Most importantly, while we did solve the problem of conflicting gems to a reasonable extent, it was still somewhat possible to get into a conflicting state at installation time, even if a possible configuration could be found.

For Rails, we’ve discussed hoisting as much of this stuff as possible into Rubygems itself or a standard library that Rails could interact with, that could also be used by others who wished to bundle gems in with an application. And we have a number of projects at Engine Yard that could benefit from a standard bundler that was not directly coupled with Rails or Merb.

It’s too early to really use it for anything, but Carl and I have made a lot of progress on a gem bundler along these lines. A big part of the reason this is possible is a project I worked on with Tim Carey-Smith a while back (he really did most of the work) called GemResolver. GemResolver takes a set of dependencies and a gem source index and returns back a list of all of the gems, including their dependencies, that need to be installed to satisfy the original list. It does a search of all options, so even if the simple solution would have resulted in the dreaded activation error, it will still be able to find a solution if one exists.

Unlike the Merb bundler, the new bundler does not assume a particular DSL for specifying dependencies, making it suitable for use with Rails, Merb or other projects that wish to have their own DSL for interacting with the bundler. It works as follows:

  • A Manifest object that receives a list of Rubygems sources and dependencies for the application
  • The bundler then fetches the full gem list from each of the sources and resolves the dependencies using GemResolver (which we have merged into the bundler)
  • Once the list is determined, each of the .gem files is retrieved from their sources and stashed
  • Next, each gem is installed, without the need to download their dependencies, since the resolution process has already occurred. This guarantees a single gem per version and a working environment that will not produce activation errors in any circumstance
  • This second step can be run in isolation from the first, so it is possible to expand the gems on remote machines. This means that you can store just the necessary .gem files in version control, and be entirely isolated from network dependencies for deployments
  • Both the fetching and installation steps will not clobber existing .gem files or installed gems, so if there are no new gems, those steps take no time
  • After installation is complete, environment-specific load-path files are created, which means:
  • The bundler will be able to work with or without Rubygems, even though the installed gems are still inside a normal Rubygems structure.
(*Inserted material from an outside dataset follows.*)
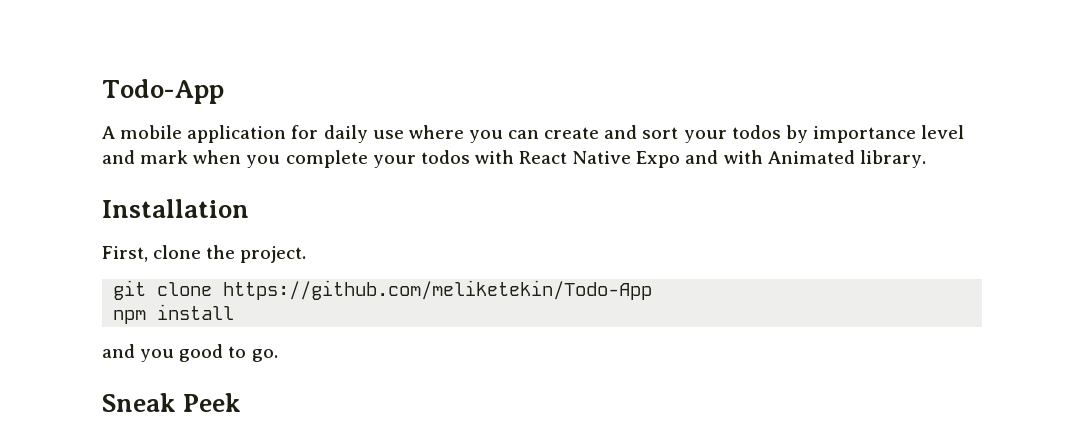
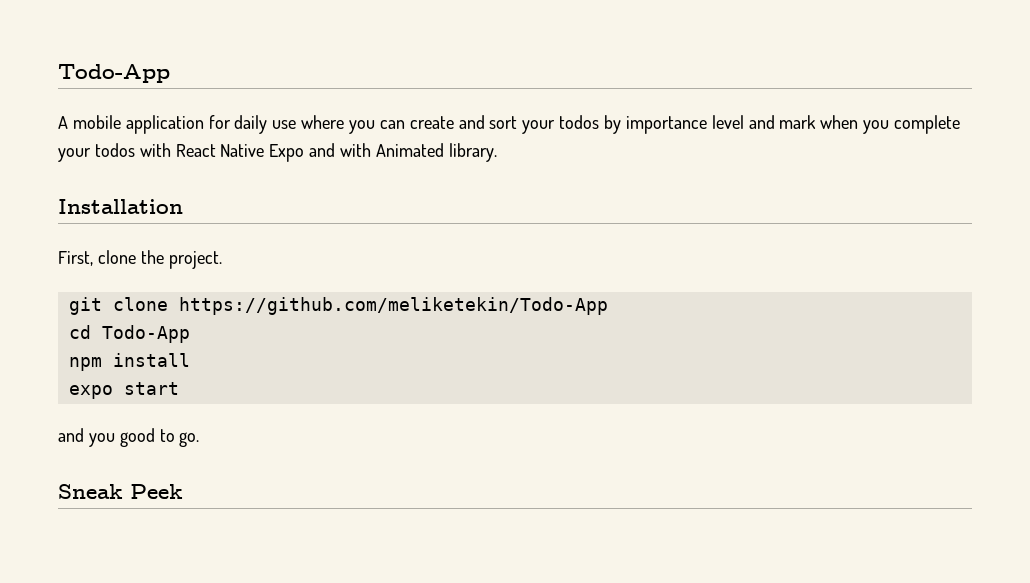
+ cd Todo-App
+ expo start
I am providing all this detail for the curious. In the end, as a user, your experience will be quite simple:

  1. List out your dependencies, including what environments those dependencies should be used in
  2. Run rake gem:install
  3. Run your Rails app

In other words, quite similar to the existing gem bundling solution, with fewer warts, and a standard system that you can use outside of Rails if you want to.
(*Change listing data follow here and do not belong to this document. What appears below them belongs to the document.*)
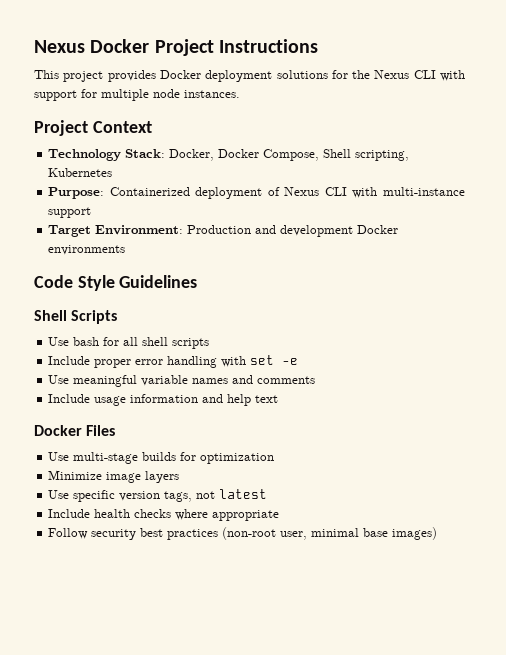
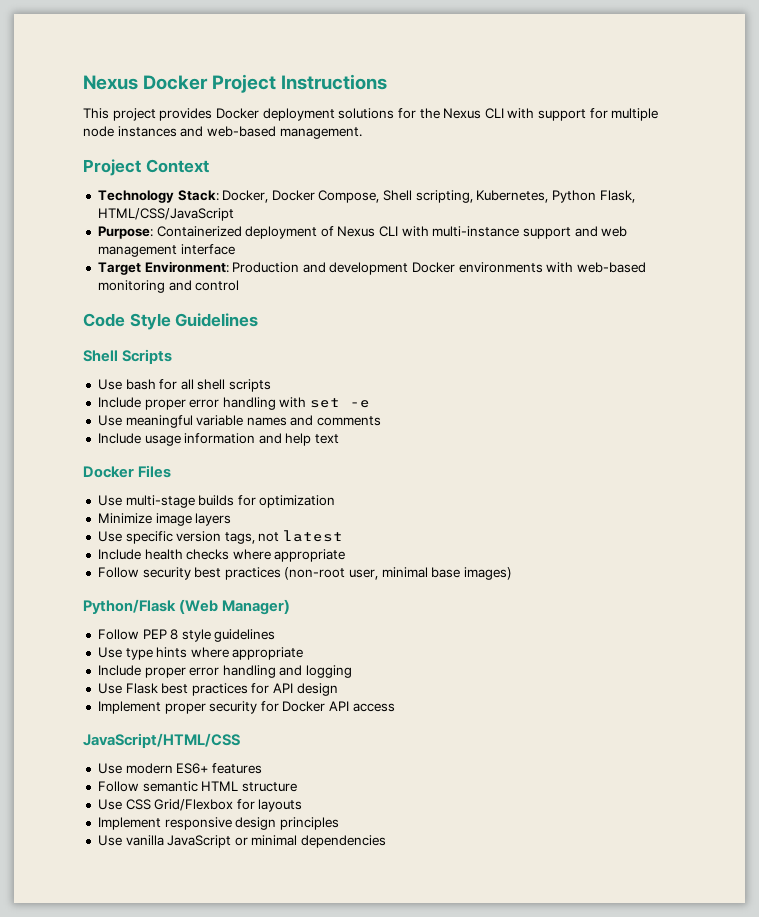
- This project provides Docker deployment solutions for the Nexus CLI with support for multiple node instances.
+ This project provides Docker deployment solutions for the Nexus CLI with support for multiple node instances and web-based management.
- Technology Stack: Docker, Docker Compose, Shell scripting, Kubernetes
+ Technology Stack: Docker, Docker Compose, Shell scripting, Kubernetes, Python Flask, HTML/CSS/JavaScript
- Purpose: Containerized deployment of Nexus CLI with multi-instance support
+ Purpose: Containerized deployment of Nexus CLI with multi-instance support and web management interface
- Target Environment: Production and development Docker environments
+ Target Environment: Production and development Docker environments with web-based monitoring and control
+ Python/Flask (Web Manager)
+ Follow PEP 8 style guidelines
+ Use type hints where appropriate
+ Include proper error handling and logging
+ Use Flask best practices for API design
+ Implement proper security for Docker API access
+ JavaScript/HTML/CSS
+ Use modern ES6+ features
+ Follow semantic HTML structure
+ Use CSS Grid/Flexbox for layouts
+ Implement responsive design principles
+ Use vanilla JavaScript or minimal dependencies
New Rails Isolation Testing

A little while ago, Carl and I starting digging into Rails’ initializer. We already made a number of improvements, such as adding the ability to add a new initializer at any step in the process, and to make it possible to have multiple initializers in a single process. The second improvement is the first step toward running multiple Rails apps in a single process, which requires moving all global Rails state into instances of objects, so each application can have its own contained configuration in its own object. More on this in the next few weeks.
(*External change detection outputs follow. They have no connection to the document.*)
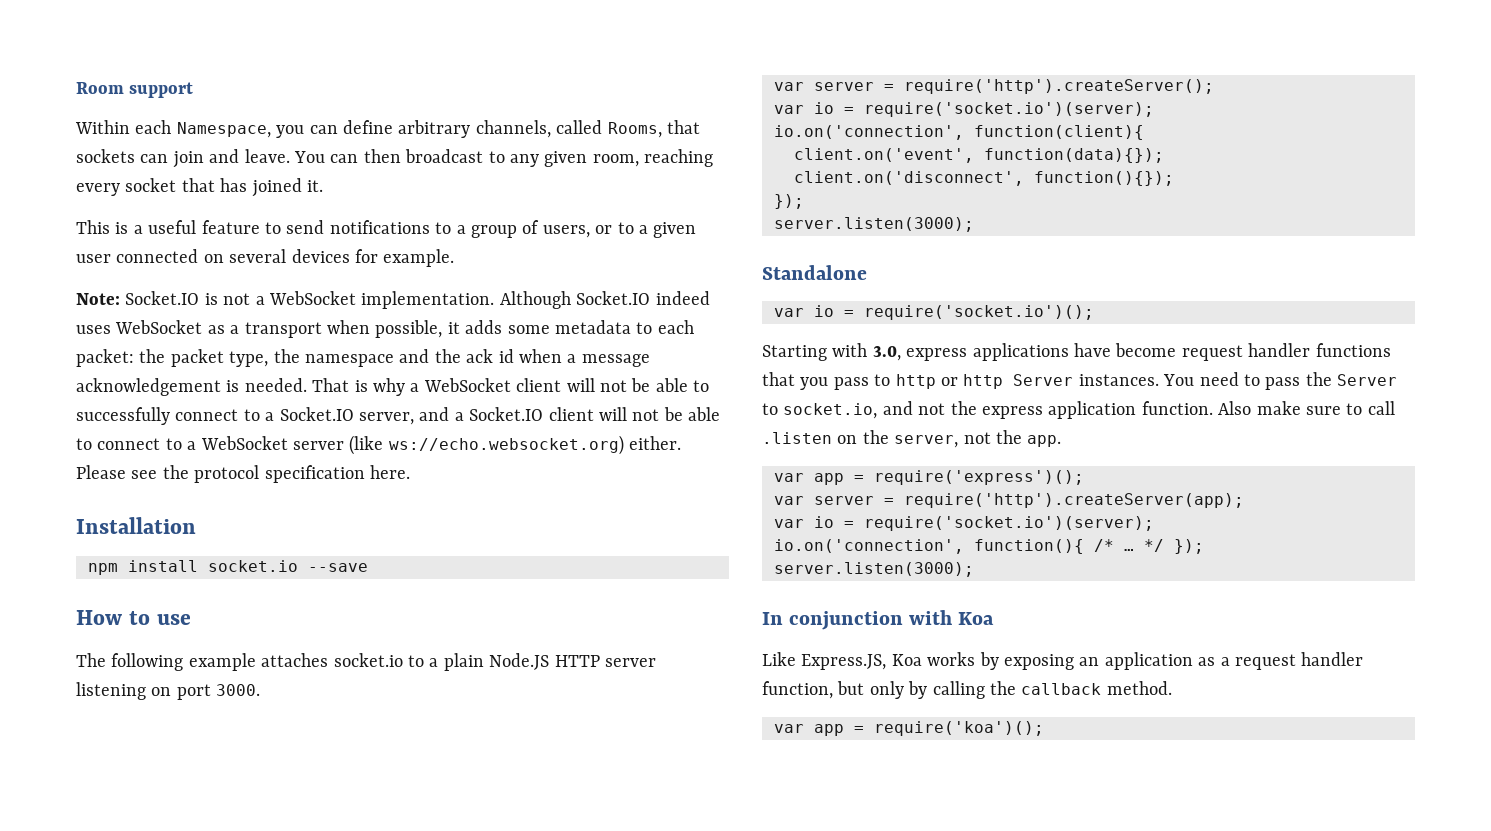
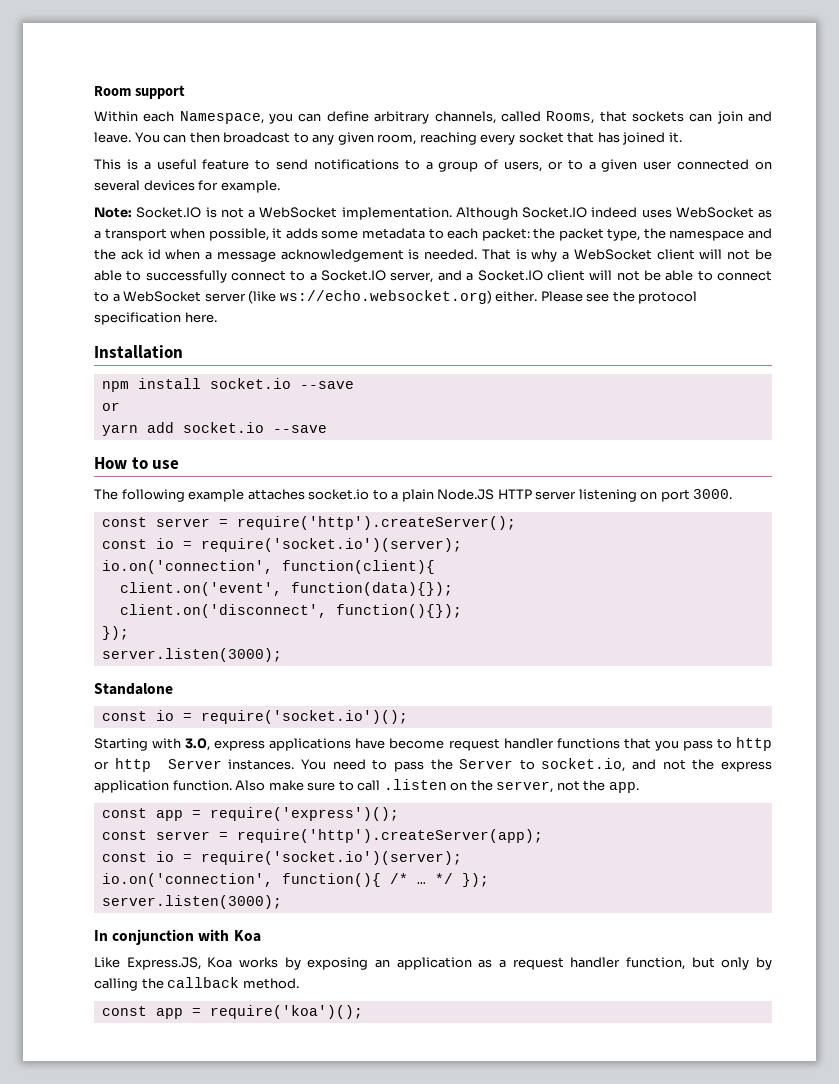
  npm install socket.io --save
+ or
+ yarn add socket.io --save
- var server = require('http').createServer();
- var io = require('socket.io')(server);
+ const server = require('http').createServer();
+ const io = require('socket.io')(server);
- var io = require('socket.io')();
+ const io = require('socket.io')();
- var app = require('express')();
+ const app = require('express')();
- var server = require('http').createServer(app);
- var io = require('socket.io')(server);
+ const server = require('http').createServer(app);
+ const io = require('socket.io')(server);
- var app = require('koa')();
+ const app = require('koa')();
As I detailed on the Engine Yard blog this week, when moving into a new area to refactor, it’s important to make sure that there are very good tests. Although the Rails initializer tests covered a fair amount of area, successfully getting the tests to pass did not guarantee that Rails booted. Thankfully, Sam Ruby’s tests were comprehensive enough to get us through the initial hump.

After making the initial change, we went back to see what we could do to improve the test suite. The biggest problem was a problem we’d already encountered in Merb: you can’t uninitialize Rails. Once you’ve run through the initialization process, many of the things that happen are permanent.

Our solution, which we committed to master today, is to create a new test mixin that runs each test case in its own process. Getting it working on OSX wasn’t trivial, but it was pretty elegant once we got down to it. All we did was override the run method on TestCase to fork before actually running the test. The child then runs the test (and makes whatever invasive changes it needs to), and communicates any methods that were called on the Test::Unit result object back to the parent.

The parent then replays those methods, which means that as far as the parent is concerned, all of the cases are part of a single suite, even though they are being run in a separate process. Figuring out what parts of Test::Unit to hook into took all of yesterday afternoon, but once we were done, it was only about 40 lines of code.

Today, we tackled getting the same module to work in environments that don’t support forking, like JRuby and Windows. Unfortunately, these environments are going to run these tests significantly more slowly, because they have to boot up a full process for each test case, where the forking version can simply use the setup already done in the parent process (which makes it almost as fast as running all the tests in a single process).

The solution was to emulate forking by shelling out to a new process that was identical to the one that was just launched, but with an extra constraint on the test name (basically, booting up the test suite multiple times, but each run only runs a single test). The subprocess then communicates back to the launching process using the same protocol as in the forking model, which means that we only had to change the code that ran the tests in isolation; everything else remains the same.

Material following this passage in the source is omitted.